Kevin Yow Yeh

Personal information
- Full name: Kevin Yow Yeh
- Born: 1941
- Died: 27 June 1975 (aged 33–34) Mackay Jail, Mackay, Queensland, Australia

Playing information
- Position: Wing
Club
| Years | Team | Pld | T | G | FG | P |
| 1964–65 | Redcliffe Dolphins | 0 | 0 | 0 | 0 | 0 |
| 1966–68 | Balmain Tigers | 41 | 9 | 0 | 0 | 27 |
|  | Total | 41 | 9 | 0 | 0 | 27 |
- As of 30 June 2021
- Relatives: Jharal Yow Yeh (great nephew)

= Kevin Yow Yeh =

Australian rugby league footballer

Kevin Yow Yeh (1941– 27 June 1975) was an Australian rugby league player for the Balmain Tigers in the New South Wales Rugby League premiership competition, his position of choice was on the . His great-nephew is retired Brisbane Broncos player Jharal Yow Yeh.

==Queensland career==

Yow Yeh began his career in Gladstone, and played for the Redcliffe Dolphins. In 1964, Yow Yeh was named the Redcliffe club's player of the year and in 1965 Redcliffe defeated Valleys at Lang Park to win the Brisbane Rugby League grand final.

==Sydney career==

He was then sold to the Balmain Tigers along with fellow Redcliffe and aboriginal player Arthur Beetson for a fee of about 1,500 pounds each. According to Beetson in his autobiography, Yow Yeh was of Aboriginal and South Sea Islander descent. His nickname was "Rab" or "Rabbie".

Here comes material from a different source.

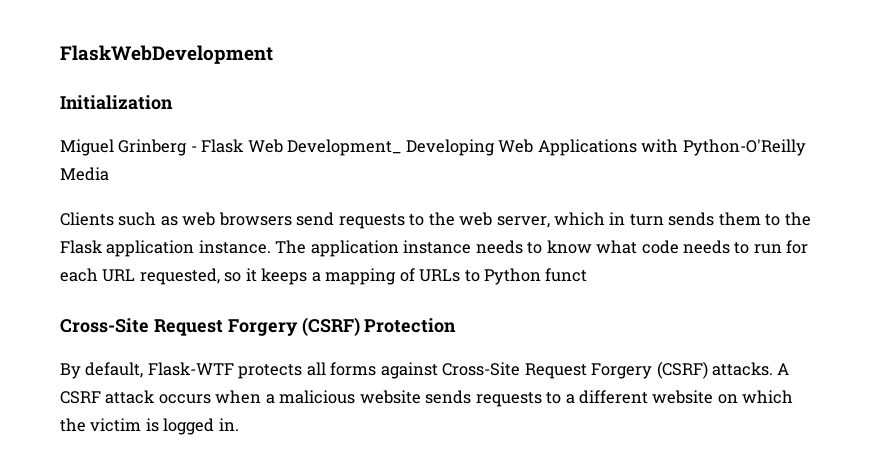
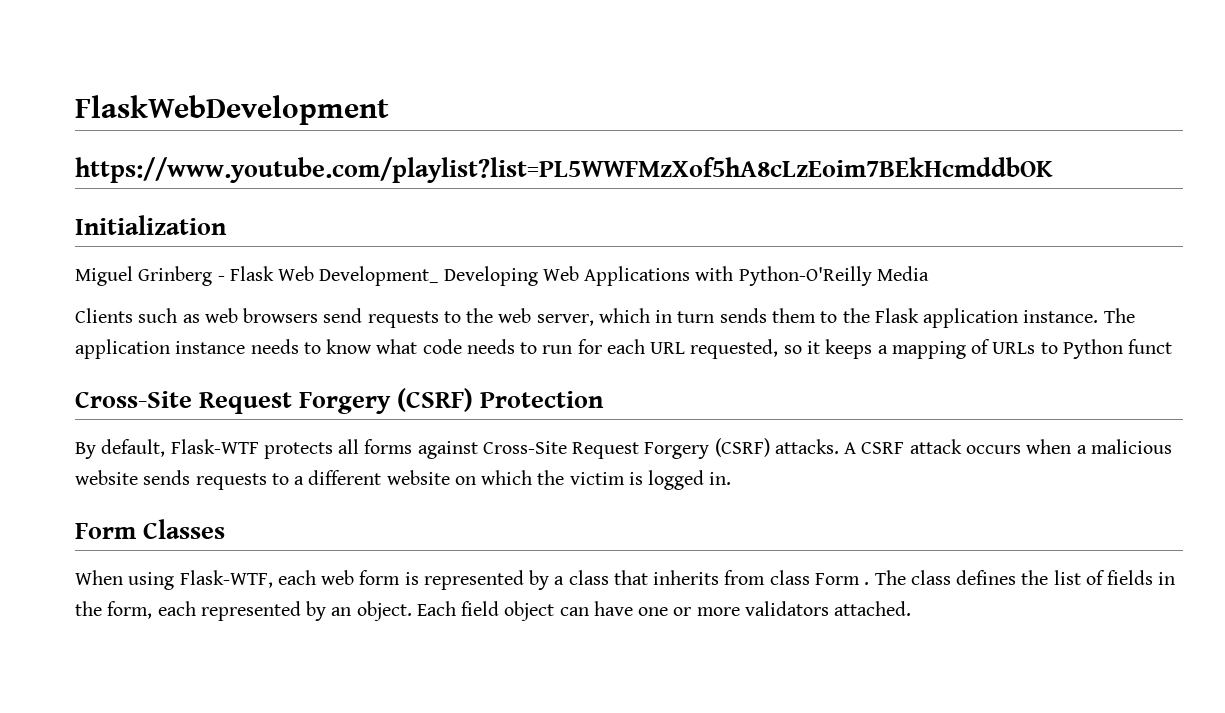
+ https://www.youtube.com/playlist?list=PL5WWFMzXof5hA8cLzEoim7BEkHcmddbOK
+ Form Classes
+ When using Flask-WTF, each web form is represented by a class that inherits from class Form . The class defines the list of fields in the form, each represented by an object. Each field object can have one or more validators attached.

His highlight for Balmain came in his debut season when he appeared for them at centre in the 1966 NSWRFL season's grand final against the St. George Dragons, a game which they eventually lost. Kevin only played two seasons for the club and because he could never fully adjust to city life he left Balmain at the end of the 1967 NSWRFL season to return home. He will be remembered for being involved in a great covering tackle by Canterbury fullback Les Johns at the Sydney Sports Ground also in 1966.

==Later life and death==

Arthur Beetson wrote of Yow Yeh: "he couldn't live with the white man, a hatred inspired by the attitudes of some. It virtually killed him". Yow Yeh's suffering manifested itself in alcoholism. He died in the watchhouse at Mackay Jail on 27 June 1975, supposedly of a heart attack. Beetson has "always been suspicious" about the circumstances and considers it "another Aboriginal death in custody" where the true real story will never be revealed.

In a stunning revelation, former Aboriginal and Torres Strait Islander legal aid officer Tony Irelandes has told the Queensland Times that the 34-year-old Yow Yeh died in front of his eyes of a heart attack on June 27, 1975 in the Mackay watchhouse.

This confirms the argument put forward by Goodna historian Lyle Reed in his book 'Inquest' that Yow Yeh, a flying outside back with Redcliffe and Balmain, had a congenital heart problem and did not die at the hands of police.